The Lousã Mountain path is worth taking mainly for the ancient schist villages scattered among the hills in the forest, as they are almost invisible from below the mountain. Schist is an ancient building material, that has recently become very popular to make trendy thin plates made of layers of rocks.
The most famous, but also the most heavily reconstructed schist village, is Talasnal. It was abandoned in the 1950s during a mass exodus from the countryside, but it is coming back to life thanks to wealthy locals and foreigners who renovated some of the houses and started renting them out.
Most of the schist houses attached to the renovated ones are still empty. Walking between the rocky walls, heavy wooden doors and windows that won’t allow you to look inside will make you wonder what lies beyond.
In the village, you’ll find a “bar” with souvenirs; a very modest shop with local home made delicacies and handcrafted goods.
To experience an immensely quiet atmosphere, where the past triumphs over the present, make sure to visit the villages of Casal Novo, Catarredor or Vaqueirinho and Chiqueiro, where local shepherds still live.
More info for Lousa hiking trail
The hike we did was 11.53 km long and it took us 5.5 hours to complete it.
Maximum altitude: 538 m.
Download the full map of hiking in Lousã.
1. Bring sturdy hiking shoes with you. There are a few parts where the trail gets really rocky.
2. In summer, snakes love to sunbath on hot stones near trails, so be aware of your steps when hiking there.
3. If you want to cool down, bring swimwear. You can take a dip in one of the river pools you’ll pass on your way around the Lousã Mountains.
How to get to Lousã
Take a train from Lisbon (Santa Apolonia station) to Coimbra B (station for high-speed trains). From there take a regional train to Coimbra A (station for regional trains in the center of town). When you exit the Coimbra A train station, cross the road on your right (direction of the river) and take a bus to Lousã. The whole journey from Lisbon to Lousã takes about 2.5 hours.
Where to stay in Lousã
If you want to immerse yourself in local history, you can do so at the Palácio da Lousã boutique hotel. It’s an 18th-century palace with stylish décor, spacious rooms, outdoor swimming pool and international cuisine served in an impressive dining room.

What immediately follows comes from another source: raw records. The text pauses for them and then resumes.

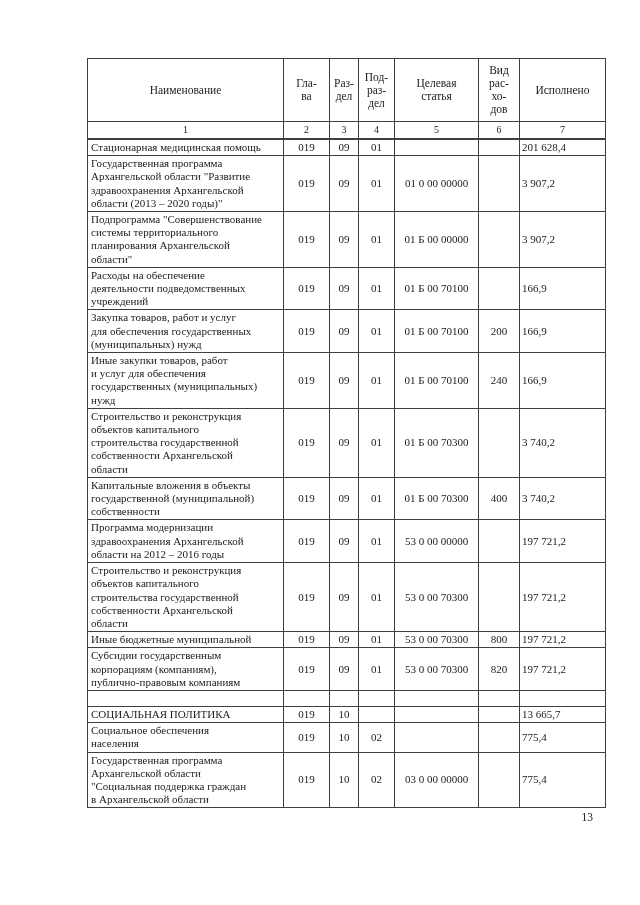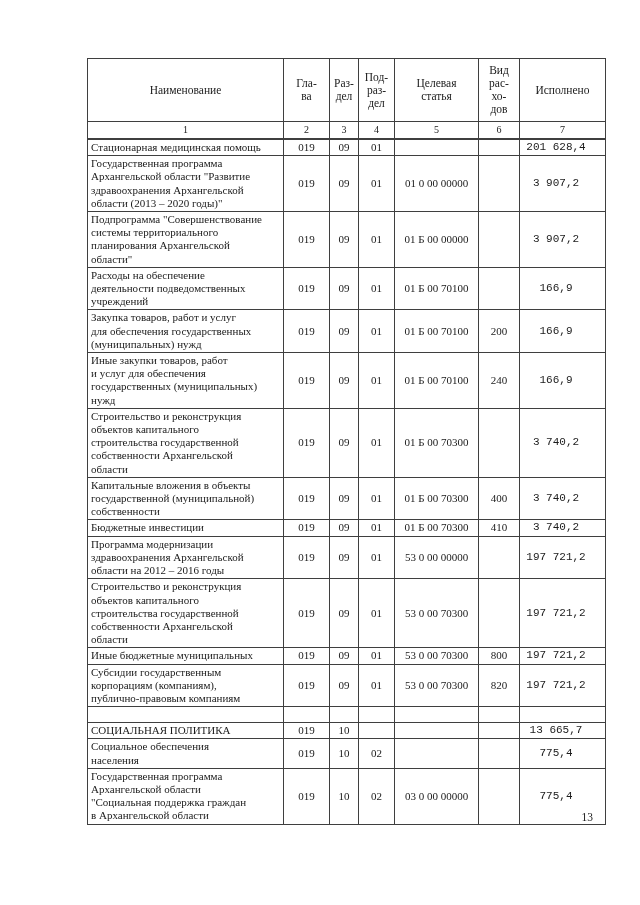"201 628,4" td.c-amt { font-family: Liberation Mono, monospace -> none; text-align: center -> left }
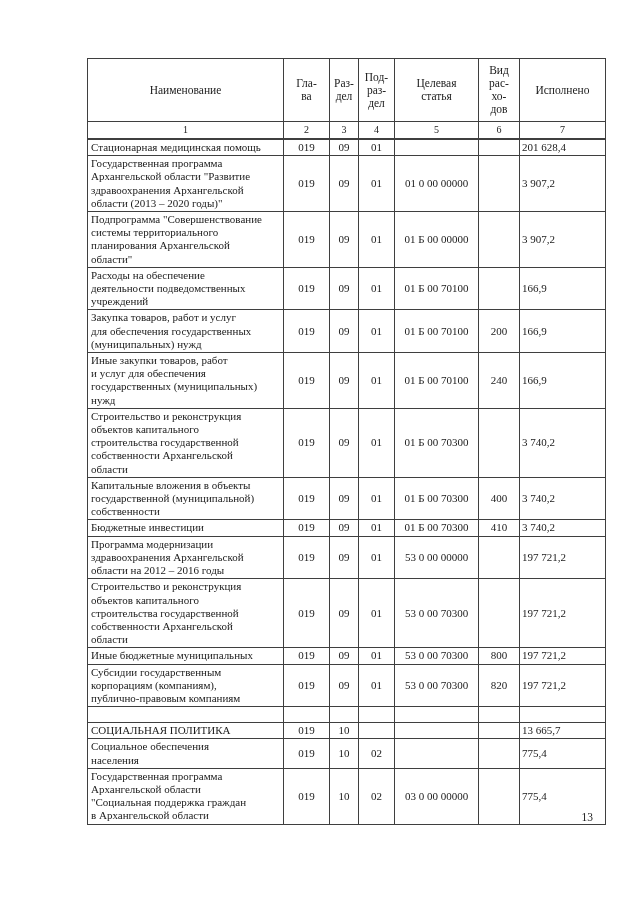"Бюджетные инвестиции" tr { html: <tr> <td>Бюджетные инвестиции</td> <td>019</td> <td>09</td> <td>01</td> <td>01 Б 00 70300</td> <td>410</td> <td>3 740,2</td> </tr> -> none }
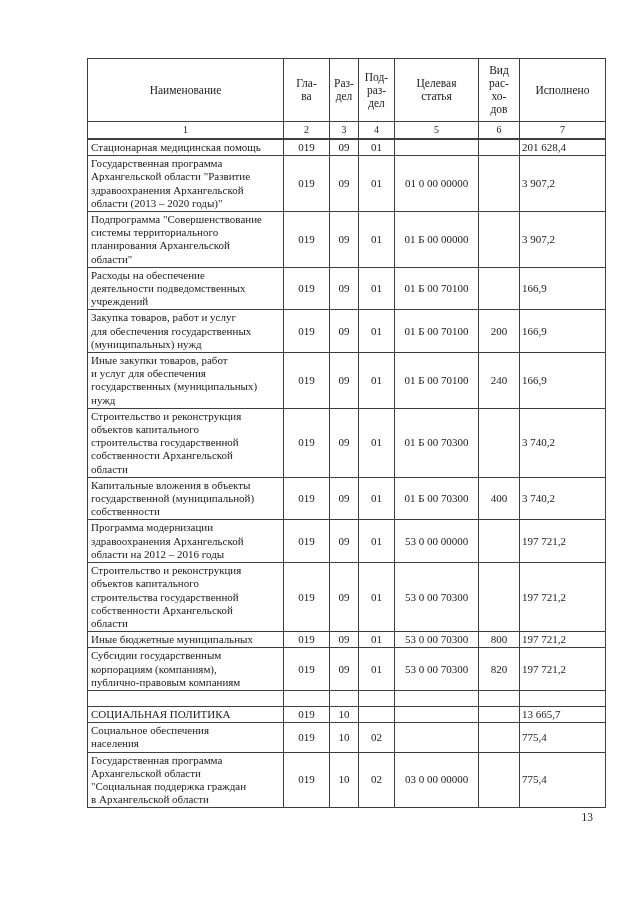"Иные бюджетные муниципальных" td.c-name { text: муниципальных -> муниципальной }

The hotel holds a remarkable place in history. Here Marechal Massena, a commander of the Napoleonic troops, was getting ready for his dinner when he found out they were being attacked. He fled immediately, leaving his dinner for his enemy, Duke of Wellington.
In Palácio da Lousã, the first local newspaper was also published.
The hotel serves special honey produced from local pollen. You can buy it together with other natural products (teas, bee pollen) at the reception.
Palácio da Lousã offers something far more original than the usual tours provided by hotels. This year they are creating a special event, a guided walk of Shinrin-Yoku, which is a healing technique of traditional Japanese medicine that was developed in the 1980’s.